Work instruction:
Exactly the lines from the beginning of the records to the line with "- On Debian systems", both ends included, are to be given again, and pictures are to be left out.

Task input:
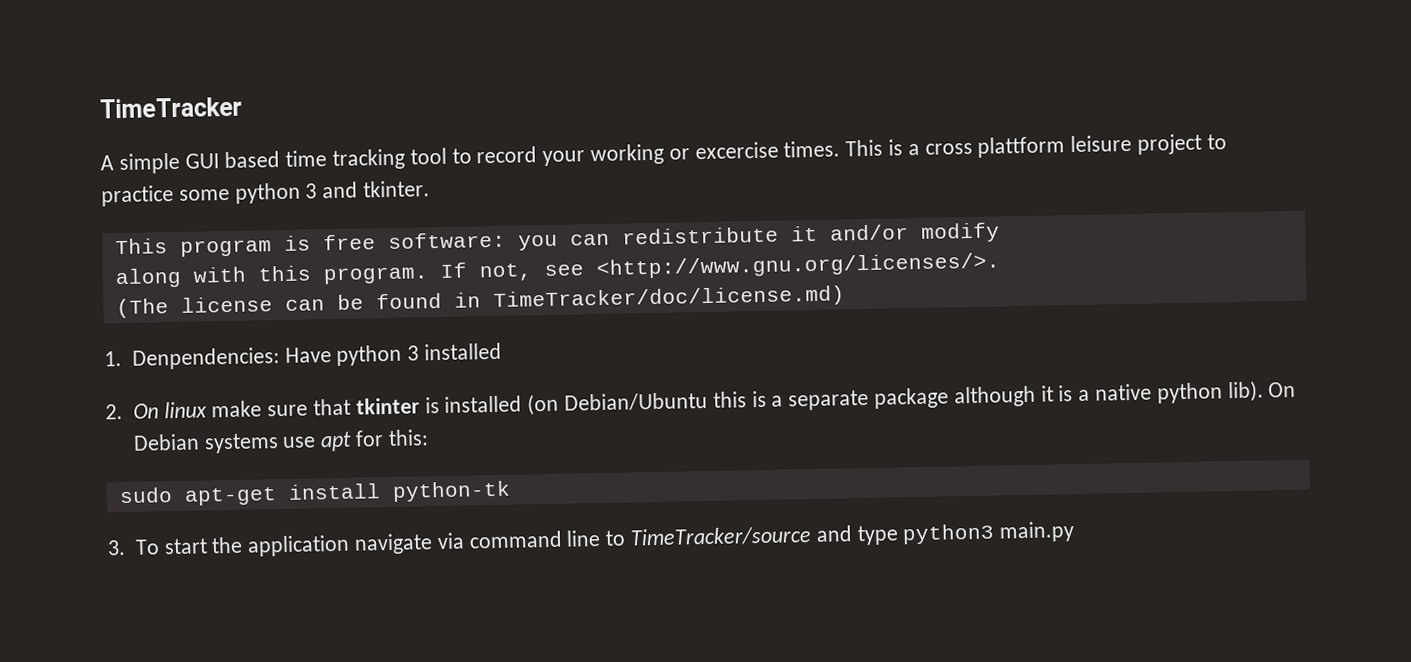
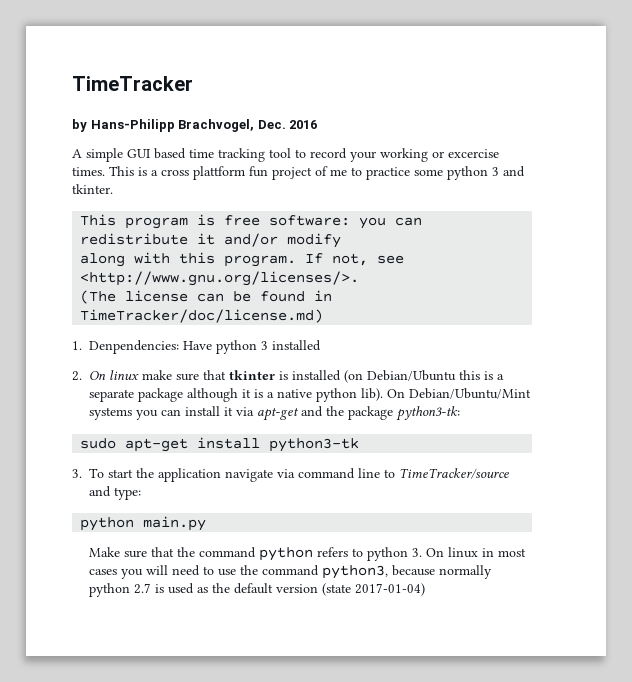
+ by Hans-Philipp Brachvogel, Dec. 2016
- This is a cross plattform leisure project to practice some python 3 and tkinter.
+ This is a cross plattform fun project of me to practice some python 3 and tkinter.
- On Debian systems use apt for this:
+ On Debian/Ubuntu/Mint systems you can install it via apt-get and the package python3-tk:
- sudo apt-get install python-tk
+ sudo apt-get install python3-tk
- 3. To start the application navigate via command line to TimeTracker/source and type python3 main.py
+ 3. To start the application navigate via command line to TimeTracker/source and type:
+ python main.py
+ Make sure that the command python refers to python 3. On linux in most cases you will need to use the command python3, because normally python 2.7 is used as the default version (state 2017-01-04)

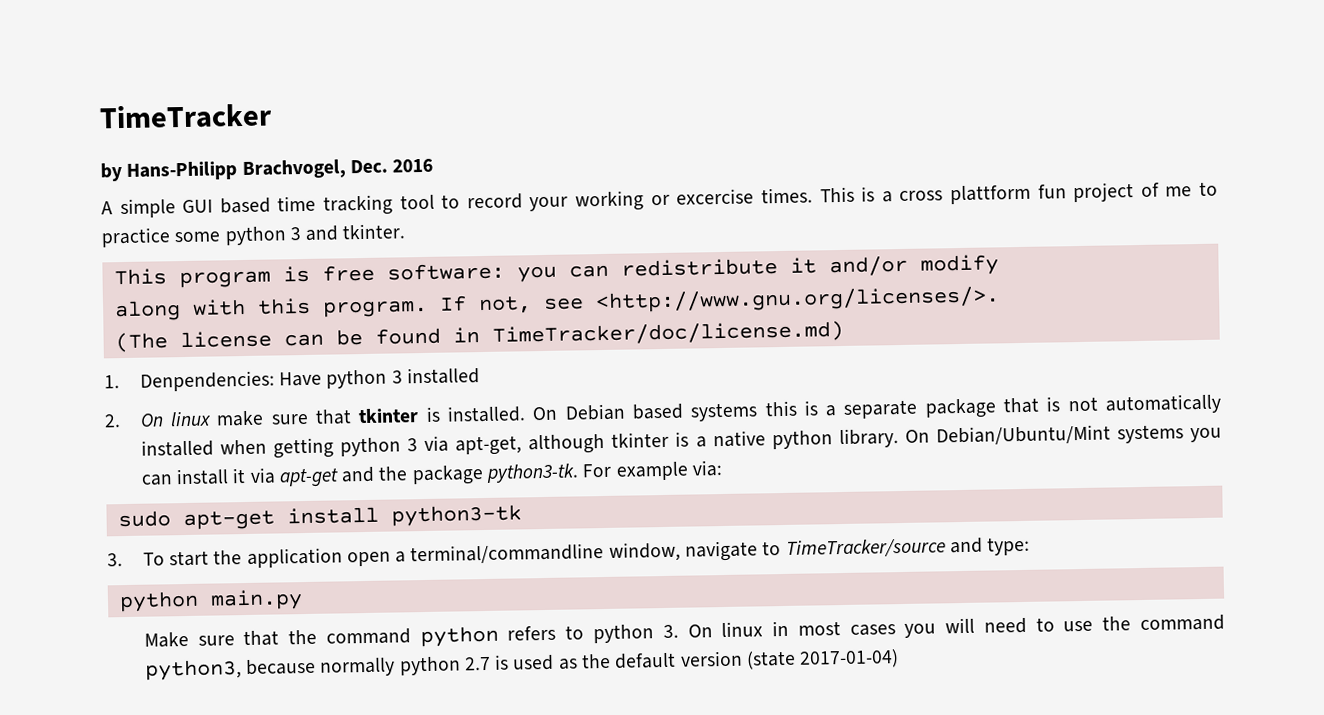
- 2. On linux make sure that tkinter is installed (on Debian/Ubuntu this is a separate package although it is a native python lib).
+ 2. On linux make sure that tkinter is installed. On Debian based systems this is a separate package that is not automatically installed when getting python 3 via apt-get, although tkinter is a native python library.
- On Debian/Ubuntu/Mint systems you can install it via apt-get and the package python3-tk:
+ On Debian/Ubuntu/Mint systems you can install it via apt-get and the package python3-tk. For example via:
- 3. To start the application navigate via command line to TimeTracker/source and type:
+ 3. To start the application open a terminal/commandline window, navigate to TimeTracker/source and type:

Response to this exercise:
+ by Hans-Philipp Brachvogel, Dec. 2016
- This is a cross plattform leisure project to practice some python 3 and tkinter.
+ This is a cross plattform fun project of me to practice some python 3 and tkinter.
- On Debian systems use apt for this:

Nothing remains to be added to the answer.